While all this was in progress, Powell was arrested in New York for passing a forged draft for £250 from John Allan, who was another partner at John Chapman & Co. Owing to a lack of evidence, Powell was released without charge.

==Editor and newspaperman==
Although Powell's reputation had been sullied, he still made a successful career of writing and editing newspapers and periodicals, often working for Frank Leslie. Titles that Powell worked on included: Figaro!; The Lantern; The Reveille and Review; Hudson County Democrat; New York Daily News and Frank Leslie's: Illustrated Newspaper; New Family Magazine and Budget of Fun. In 1886/1887, a series of articles written by Powell called Leaves of my Life were published in Frank Leslie's Sunday Magazine. These would be his final works and included a portrait of Powell in Volume 21.

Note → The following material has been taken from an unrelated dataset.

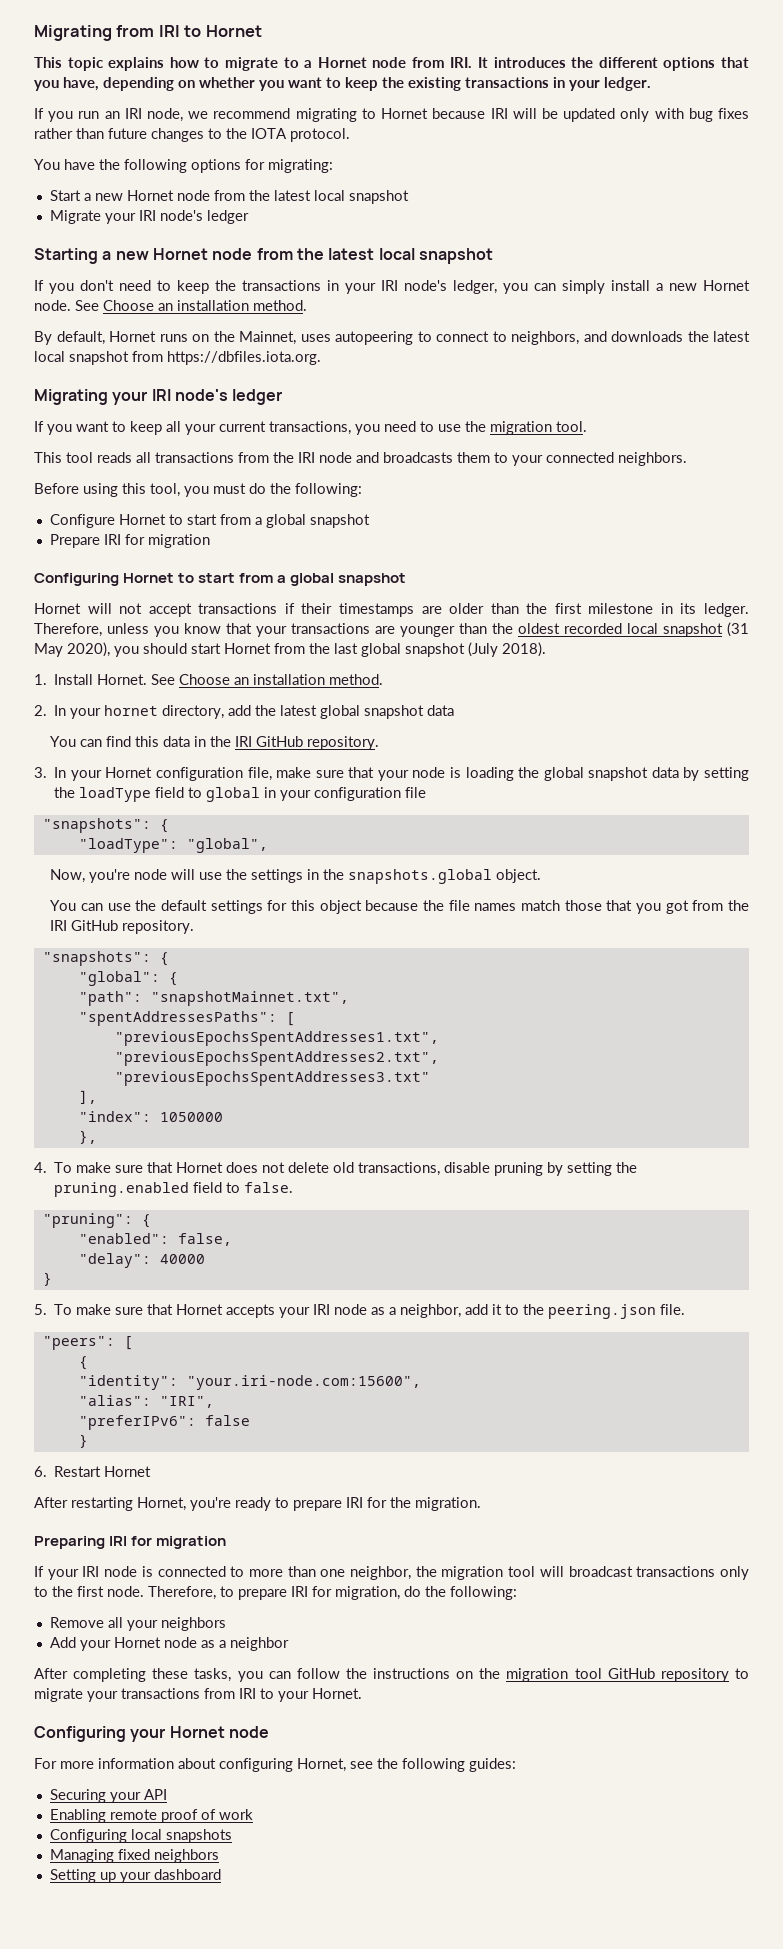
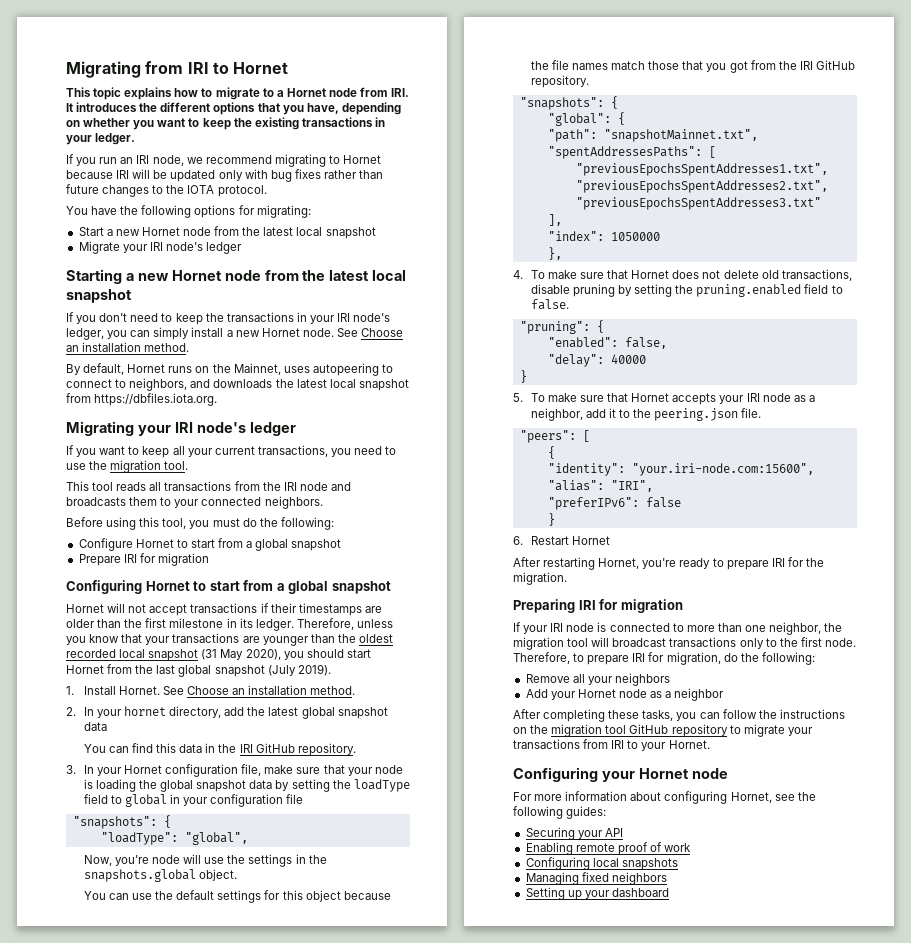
- Therefore, unless you know that your transactions are younger than the oldest recorded local snapshot (31 May 2020), you should start Hornet from the last global snapshot (July 2018).
+ Therefore, unless you know that your transactions are younger than the oldest recorded local snapshot (31 May 2020), you should start Hornet from the last global snapshot (July 2019).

Thomas Butler Gunn, illustrator and writer, worked for Powell during the 1850s and wrote about him in his diaries. He believed that Dickens had based the character of Uriah Heep on Powell, saying that he resembled him both physically and in his mannerisms. Gunn’s less-than-complimentary description of Powell goes on: He is very familiar in conversation, and his speech has a sort of orotund unctuousness of accent which, in conjunction with his implied knowledge of every-body, might easily gull people into the belief that he was rather a witty man of the world than otherwise. He is a great mischief-maker and back-biter, and inherently a dodger.

==Family==
Details of Powell’s early life are vague although his death certificate indicates that his father’s first name was also Thomas. In 1836, Powell married Frances (Fannie) Maria Machell, the daughter of Charles and Martha Maria Machell. Their other daughter, Eliza Mary, married the historian Leonhard Schmitz.

Powell’s eldest son, William Frances (Frank), joined his father in the newsprint industry as an engraver. He served in the 9th Regiment, New York Infantry during the Civil War, first as a sergeant and then the first lieutenant.

Powell’s wife died in 1872, and he died of Bright's disease in 1887 at his daughter’s home in New Jersey.